Après un arrêt de travail, le bureau exécutif du SYNABEF a invité ses militants et soutiens à maintenir la dynamique jusqu’à la libération de Hamadoun Bah. « Le bureau exécutif du SYNABEF, suite à une réunion extraordinaire et après une sérieuse analyse de la situation, a décidé de la poursuite de l’arrêt du travail à partir du 9 juin 2024 jusqu’à la libération totale du secrétaire général Hamadoun Bah et des camarades détenus au 5ème Arrondissement », lit-on dans leur dernier communiqué. Lors du premier point de presse tenu à cet effet, les syndicalistes soutenaient que Hamadoun Bah a été interpellé, puis placé sous mandat de dépôt dans une affaire purement syndicale. Ils protestent et qualifient la décision de justice « d’arbitraire et contre syndicale ». Cette décision a fait que les banques, les assurances et tous les services affiliés ont fermé les portes partout où ils se trouvent.

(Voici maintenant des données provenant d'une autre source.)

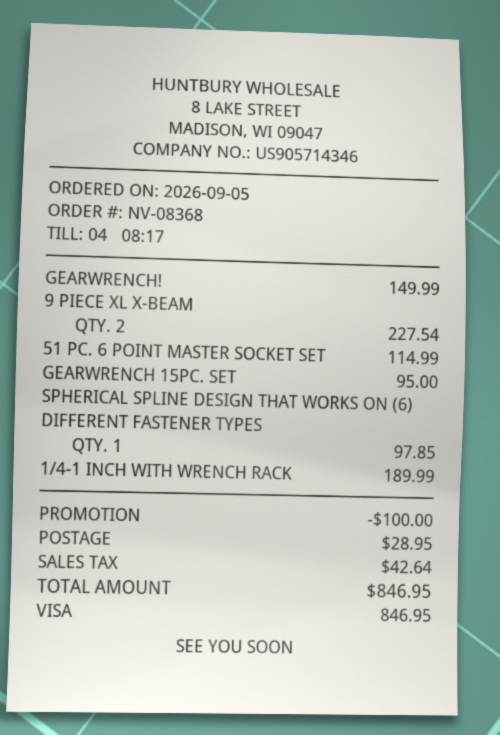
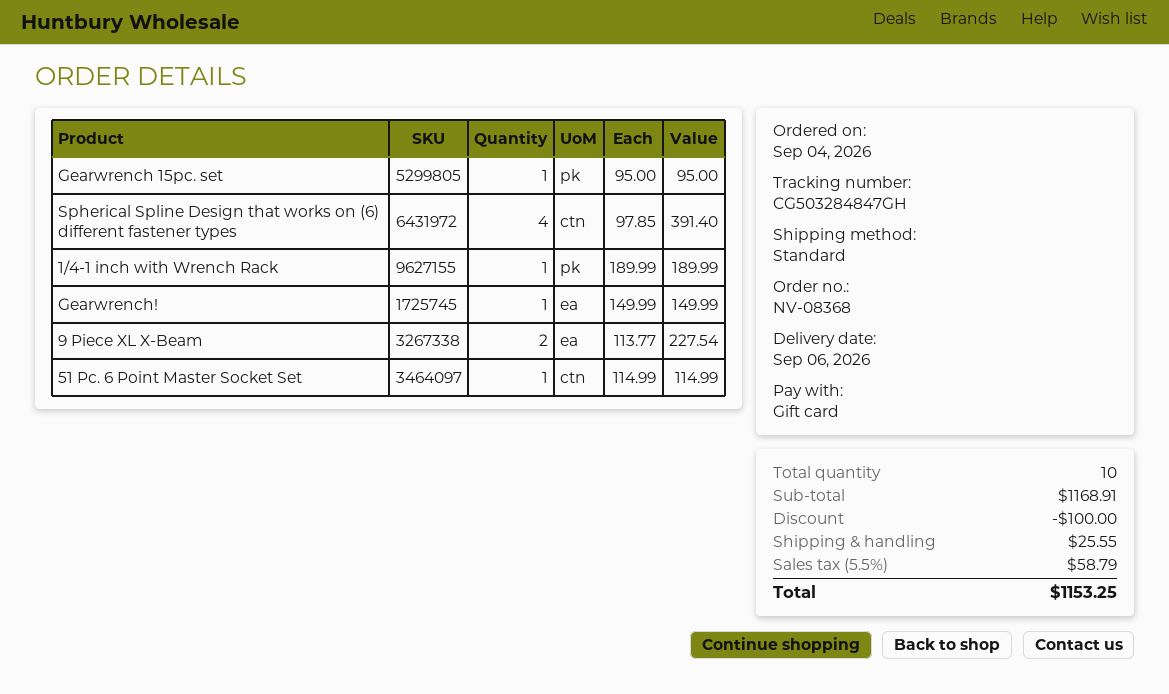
order date: 2026-09-05 -> 2026-09-04
payment method: Visa -> gift card
SPHERICAL SPLINE DESIGN THAT WORKS ON (6) DIFFERENT FASTENER TYPES: 1 for 97.85 -> 4 for 391.40
shipping: 28.95 -> 25.55
tax: 42.64 -> 58.79
total: 846.95 -> 1153.25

Le lundi 10 juin 2024, à la surprise générale de tous, le procureur a ordonné la mise en liberté du syndicaliste sous la pression du mot d’ordre de grève. Dans un communique du SYNABEF relatif à la libération du camarade bah, ils ont informé de la mise en liberté de leur Secrétaire Général, Hamadoun BAH.
« Le Bureau Exécutif du SYNABEF remercie l’ensemble des militantes et militants, les camarades des syndicats nationaux, des unions régionales et locales de l’UNTM pour leur grande mobilisation et leurs soutiens multiformes », lit-on dans le communiqué signé par Abdoulaye KEITA, 1er Secrétaire Général Adjoint du SYNABEF.

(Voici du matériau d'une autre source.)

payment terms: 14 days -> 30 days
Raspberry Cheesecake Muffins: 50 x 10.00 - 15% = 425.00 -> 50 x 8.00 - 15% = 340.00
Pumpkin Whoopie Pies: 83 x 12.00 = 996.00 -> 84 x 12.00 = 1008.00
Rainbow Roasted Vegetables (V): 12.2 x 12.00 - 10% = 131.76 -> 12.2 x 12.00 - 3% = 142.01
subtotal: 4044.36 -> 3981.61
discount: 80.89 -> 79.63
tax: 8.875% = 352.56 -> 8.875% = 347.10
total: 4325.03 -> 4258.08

Selon le syndicat national de la Santé, de l’Action sociale et de la Promotion de la Famille : « Cette arrestation découle de la gestion d’un contentieux survenu à la BDM-SA, lors des renouvellements des comités syndicaux relevant du SYNABEF. Un problème purement syndical » qui ne devrait pas se trouver devant la justice.
A préciser que la partie plaignante a retiré sa plainte.